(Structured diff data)
__________
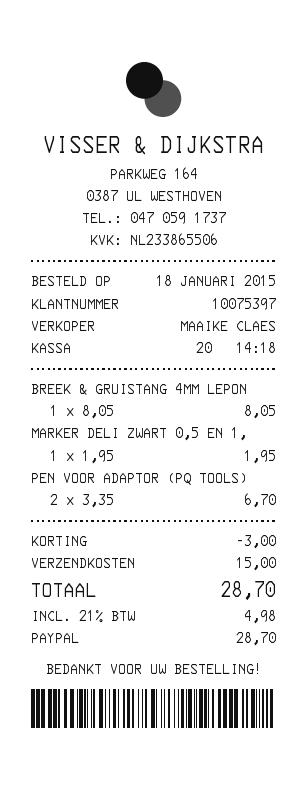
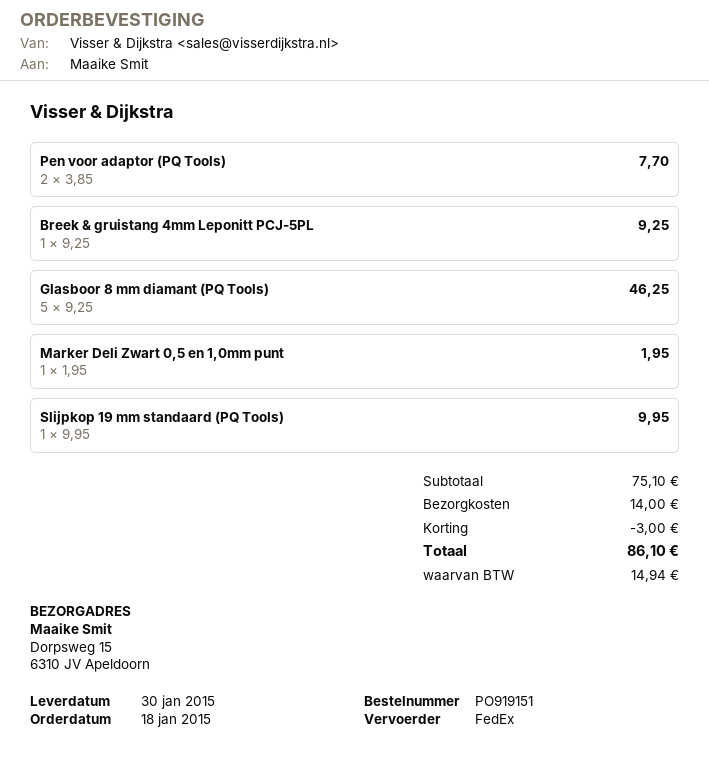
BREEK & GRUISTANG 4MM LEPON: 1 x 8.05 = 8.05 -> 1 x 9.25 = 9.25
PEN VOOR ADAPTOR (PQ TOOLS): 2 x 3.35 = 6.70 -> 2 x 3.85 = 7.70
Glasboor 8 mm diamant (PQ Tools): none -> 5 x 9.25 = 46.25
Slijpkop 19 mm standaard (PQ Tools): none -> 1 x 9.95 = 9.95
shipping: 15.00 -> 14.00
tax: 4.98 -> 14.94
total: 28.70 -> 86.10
__________
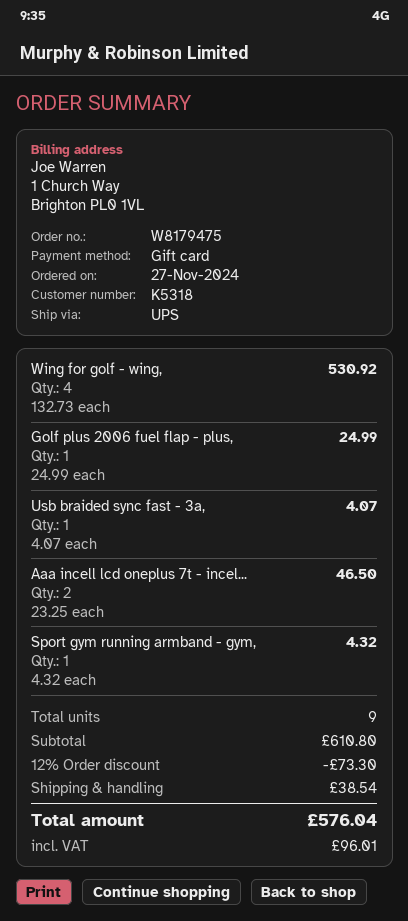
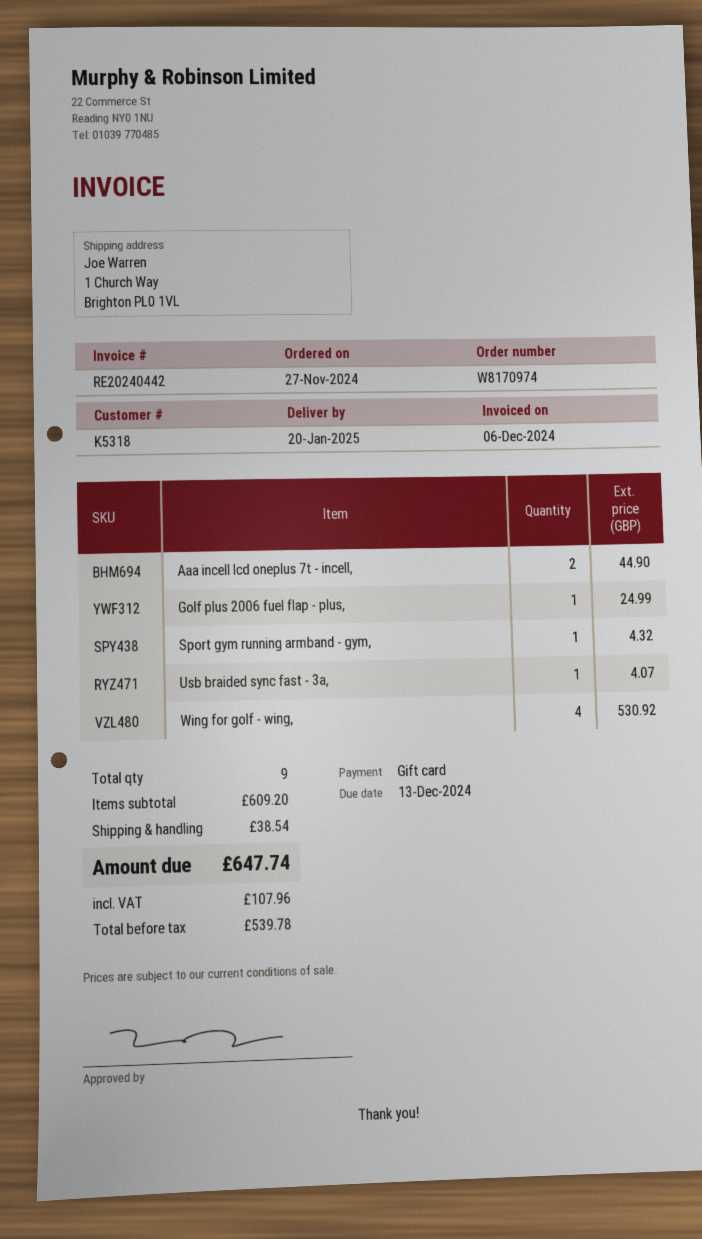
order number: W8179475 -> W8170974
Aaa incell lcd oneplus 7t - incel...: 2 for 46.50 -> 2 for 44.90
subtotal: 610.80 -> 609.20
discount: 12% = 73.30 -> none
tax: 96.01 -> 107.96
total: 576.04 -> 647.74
__________
• _Task requirements_
Where the data above reaches the line holding "order number: W8179475 -> W8170974", begin printing, and stop after the line holding "total: 576.04 -> 647.74". Each line must be reproduced exactly, with nothing else added.

• _Exercise solution_
order number: W8179475 -> W8170974
Aaa incell lcd oneplus 7t - incel...: 2 for 46.50 -> 2 for 44.90
subtotal: 610.80 -> 609.20
discount: 12% = 73.30 -> none
tax: 96.01 -> 107.96
total: 576.04 -> 647.74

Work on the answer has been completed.